The team’s vaccine uses brand-new mRNA technology, which BioNTech’s chief executive says can be engineered much more easily than traditional vaccines.
Professor Sarah Gilbert, who heads up the Oxford/AstraZeneca shot, added her team was also looking at how it could change its vaccine to battle new strains.
Q&A: Everything we know about the South African variant
Has the variant been found in the UK?
The variant was found in two people, one in London and another in the North West, who came into contact with separate people returning from South Africa.
It was detected through the UK’s world-leading genomics sequencing group, which constantly monitors how the coronavirus spreads and mutates.
The two cases of the South African variant were detected through random routine sampling which picks out only around one in 10 tests carried out in the UK.
This suggests there are many more cases of the variant already in Britain.
Where has the new strain come from?
The new variant emerged after the first wave of coronavirus at Nelson Mandela Bay, in South Africa’s Eastern Cape Province, in mid-December.
South Africa picked up the strain through genomic sequencing.
It is believed to be the reason behind infections soaring from under 3,000 per day at the beginning of the month to over 9,000 by the end.
Where else has the variant been found?
Confirmed cases have been announced in France, Japan and Britain.
It is likely to be circulating in many more countries but only a select few nations have the genomic sequencing ability to be able to spot it when it’s present in low numbers.
What has been done to tackle it?
Both of the people in the UK who had the new strain of the virus were quarantined, along with their close contacts.

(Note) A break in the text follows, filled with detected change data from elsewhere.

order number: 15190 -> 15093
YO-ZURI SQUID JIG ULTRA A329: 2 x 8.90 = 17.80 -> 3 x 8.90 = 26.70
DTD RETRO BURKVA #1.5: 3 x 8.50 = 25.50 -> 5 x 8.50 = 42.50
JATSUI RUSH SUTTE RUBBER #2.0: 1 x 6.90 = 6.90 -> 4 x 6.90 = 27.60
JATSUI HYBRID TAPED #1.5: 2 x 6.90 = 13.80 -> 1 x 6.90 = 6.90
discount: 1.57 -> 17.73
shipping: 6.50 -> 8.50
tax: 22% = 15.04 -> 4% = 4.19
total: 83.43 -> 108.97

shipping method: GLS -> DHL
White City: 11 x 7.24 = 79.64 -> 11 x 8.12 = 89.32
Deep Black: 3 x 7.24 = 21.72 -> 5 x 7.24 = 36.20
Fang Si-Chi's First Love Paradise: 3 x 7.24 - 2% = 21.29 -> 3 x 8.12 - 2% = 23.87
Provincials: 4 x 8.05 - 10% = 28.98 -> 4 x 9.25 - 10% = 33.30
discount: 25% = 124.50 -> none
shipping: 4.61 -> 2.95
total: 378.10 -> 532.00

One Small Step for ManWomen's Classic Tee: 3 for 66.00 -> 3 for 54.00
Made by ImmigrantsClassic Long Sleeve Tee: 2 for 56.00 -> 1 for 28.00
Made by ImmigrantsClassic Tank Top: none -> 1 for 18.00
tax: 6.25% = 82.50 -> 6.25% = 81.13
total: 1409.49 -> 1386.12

Public Health England researchers are currently investigating the variant at their research laboratory at Porton Down in Wiltshire.
All flights to and from South Africa have been banned.
What does it mean for the fight against the virus?
One mutation in the new strain, called N501Y, is thought to help the virus become more infectious – and spread more easily between people.
That means measures such as social distancing, wearing masks and avoiding unnecessary contacts have become more important.
Scientists tracking the strain’s spread believe it is even more transmissible than the Kent strain currently plaguing the UK.
The British strain is 50 per cent more infectious than regular Covid, so this new South African variant is likely to be higher than that.
Studies are ongoing to put a figure on its transmissibility.
What about the vaccine?
Scientists are undecided about whether the South African strain will impact the current iteration of Covid vaccines.
Dr Susan Hopkins, from Public Health England, said there is no evidence yet that it will impact any of the current jabs.
But Sir John Bell, regius professor of medicine at Oxford University, argued the strain was more concerning than the Kent one.
He said it has ‘pretty substantial changes in the structure of the protein’, meaning vaccines could fail to work.
Scientists will test the blood of those who have been vaccinated against coronavirus, or have recovered from it, to ensure they can fight off the new strain.
The strain has a series of mutates on its spike protein, which it uses to latch onto and enter human cells.
Covid vaccines — including the Pfizer/BioNTech and Oxford University/AstraZeneca jabs currently being rolled out across Britain — work by training the body to spot the virus’s spike protein.
If the spike mutates so much that it becomes unrecognisable then it could render vaccines useless or make them less potent.